What you need to do:
Please output exactly the lines below, starting at the line that has "(312, 226) none" and ending at the line that has "[69,162,151,176] [91,179,112,189] [91,196,135,206]", both included; leave out all pictures and include nothing else.

Edit tracking data:
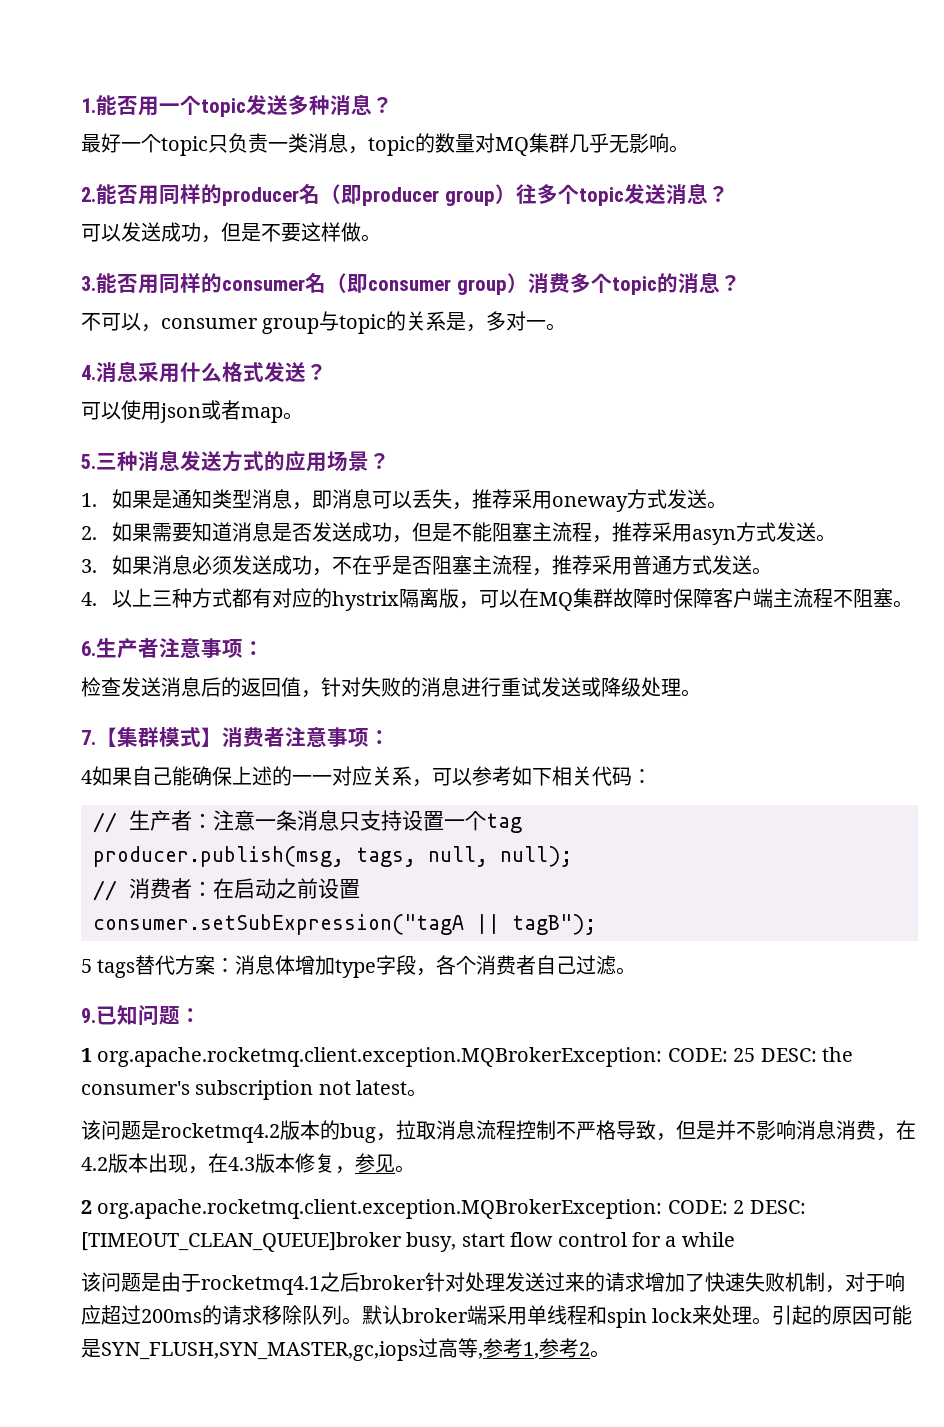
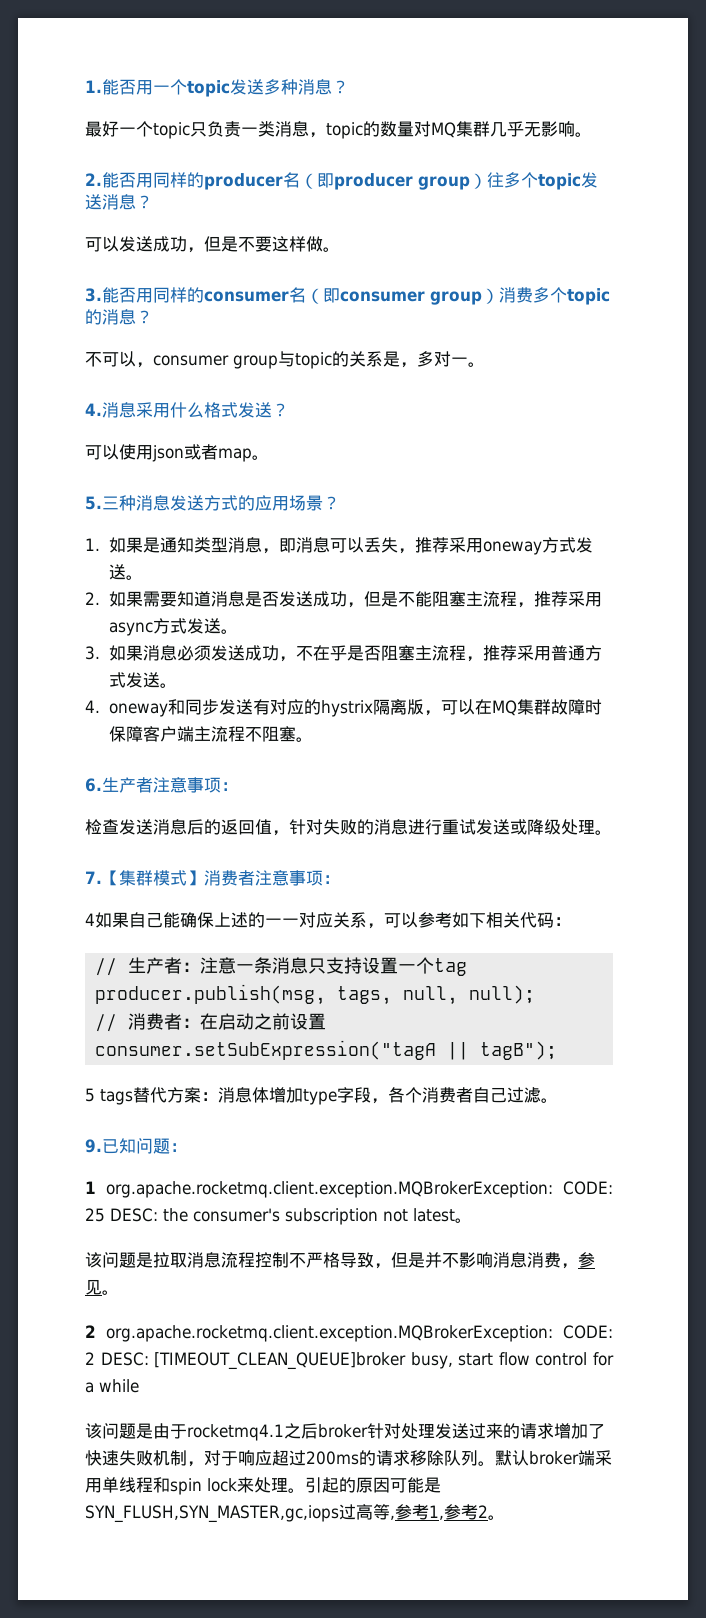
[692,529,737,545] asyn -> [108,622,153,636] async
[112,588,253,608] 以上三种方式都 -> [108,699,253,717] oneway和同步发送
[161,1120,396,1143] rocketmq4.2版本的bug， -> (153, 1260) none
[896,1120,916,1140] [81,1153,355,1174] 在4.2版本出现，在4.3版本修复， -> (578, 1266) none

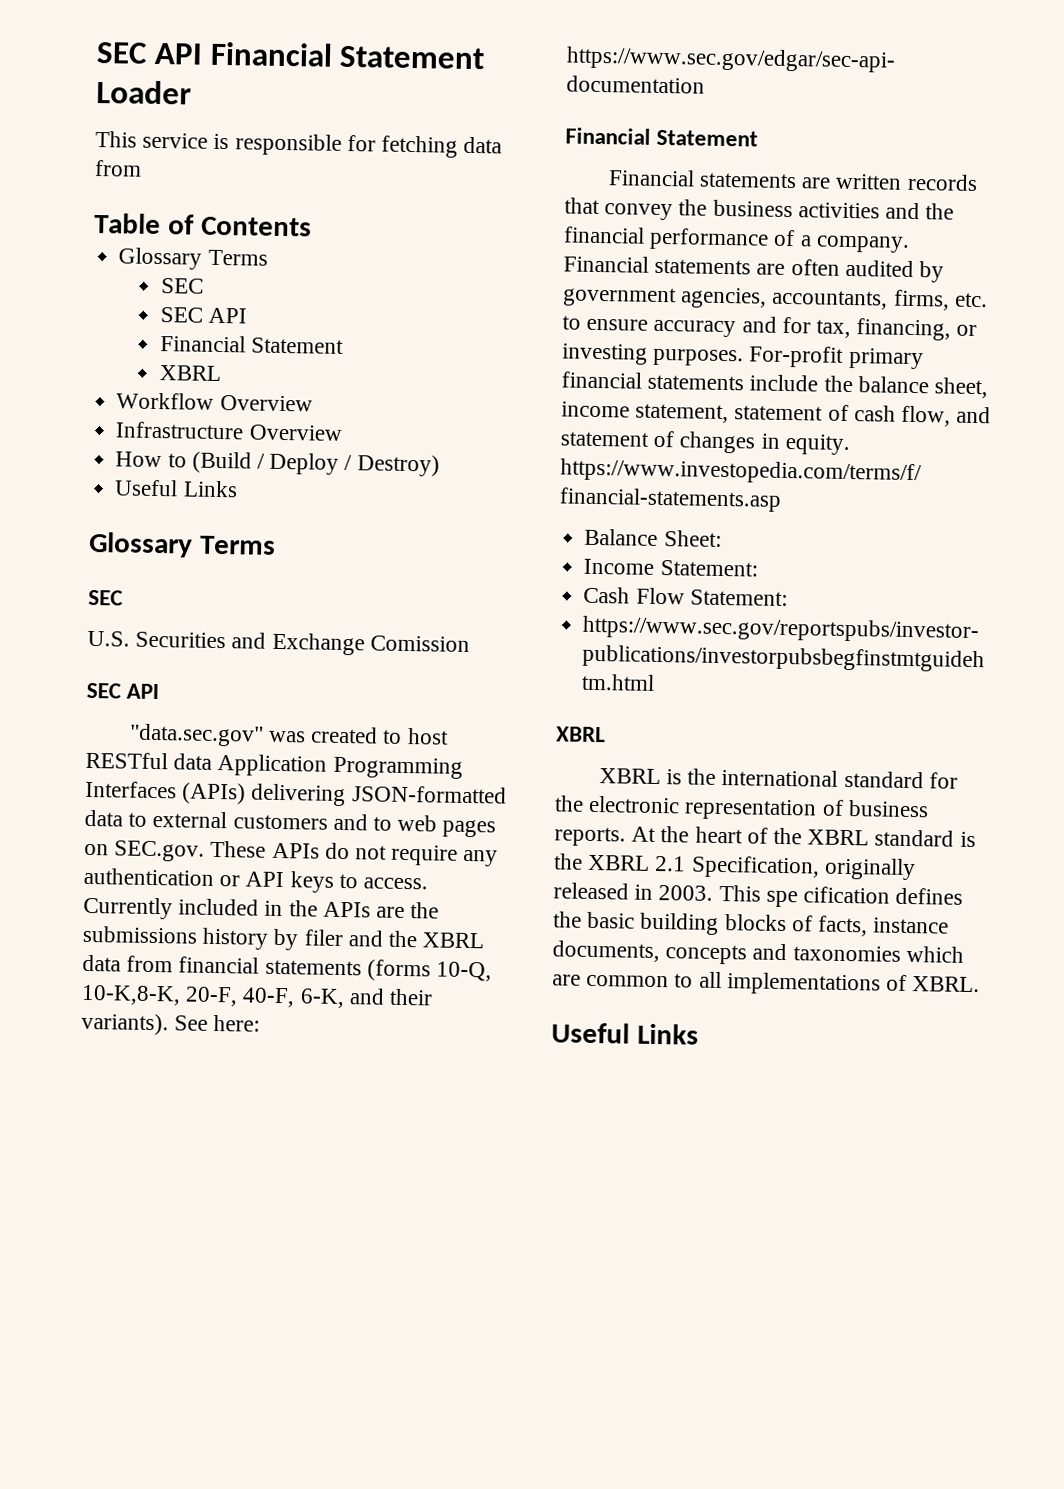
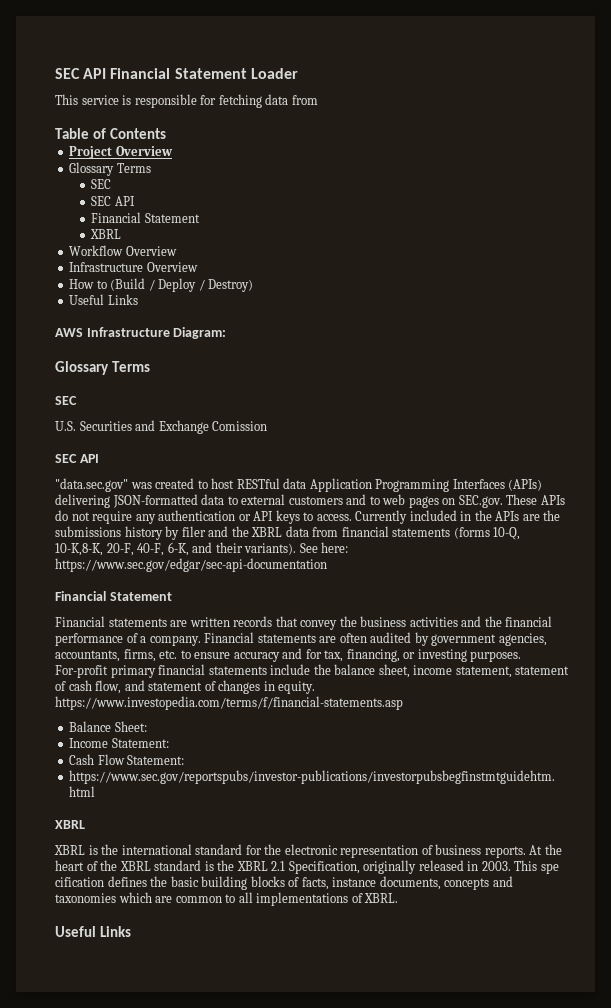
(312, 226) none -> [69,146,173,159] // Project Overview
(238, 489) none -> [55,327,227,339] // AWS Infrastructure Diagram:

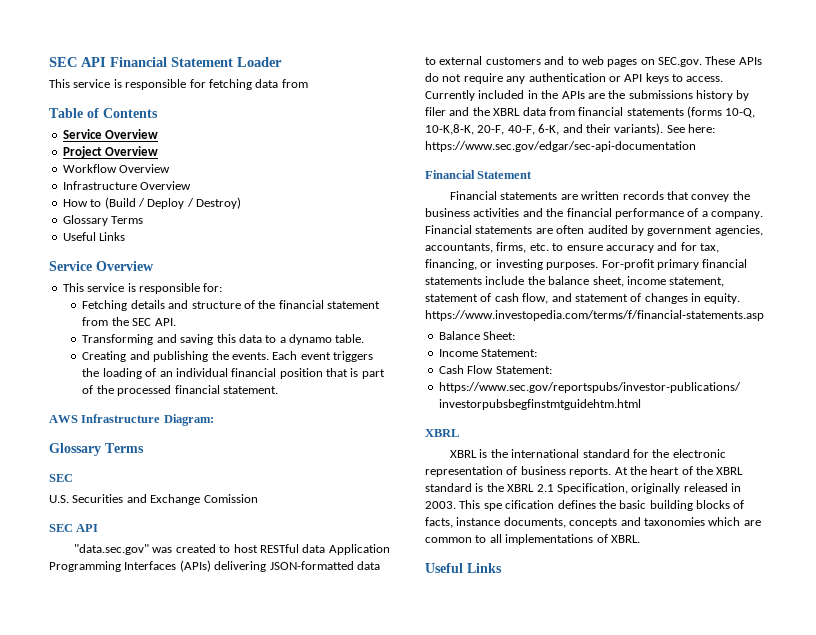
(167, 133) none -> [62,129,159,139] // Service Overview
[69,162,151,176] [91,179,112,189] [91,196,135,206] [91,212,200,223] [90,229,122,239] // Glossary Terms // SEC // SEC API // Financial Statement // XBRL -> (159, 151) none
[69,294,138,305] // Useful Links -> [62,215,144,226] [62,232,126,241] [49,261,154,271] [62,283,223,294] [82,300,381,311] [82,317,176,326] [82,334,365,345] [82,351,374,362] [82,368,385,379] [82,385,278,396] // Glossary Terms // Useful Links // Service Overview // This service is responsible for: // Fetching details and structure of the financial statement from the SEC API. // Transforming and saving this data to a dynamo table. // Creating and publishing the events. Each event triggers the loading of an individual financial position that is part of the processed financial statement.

Written response:
(312, 226) none -> [69,146,173,159] // Project Overview
(238, 489) none -> [55,327,227,339] // AWS Infrastructure Diagram:

(167, 133) none -> [62,129,159,139] // Service Overview
[69,162,151,176] [91,179,112,189] [91,196,135,206] [91,212,200,223] [90,229,122,239] // Glossary Terms // SEC // SEC API // Financial Statement // XBRL -> (159, 151) none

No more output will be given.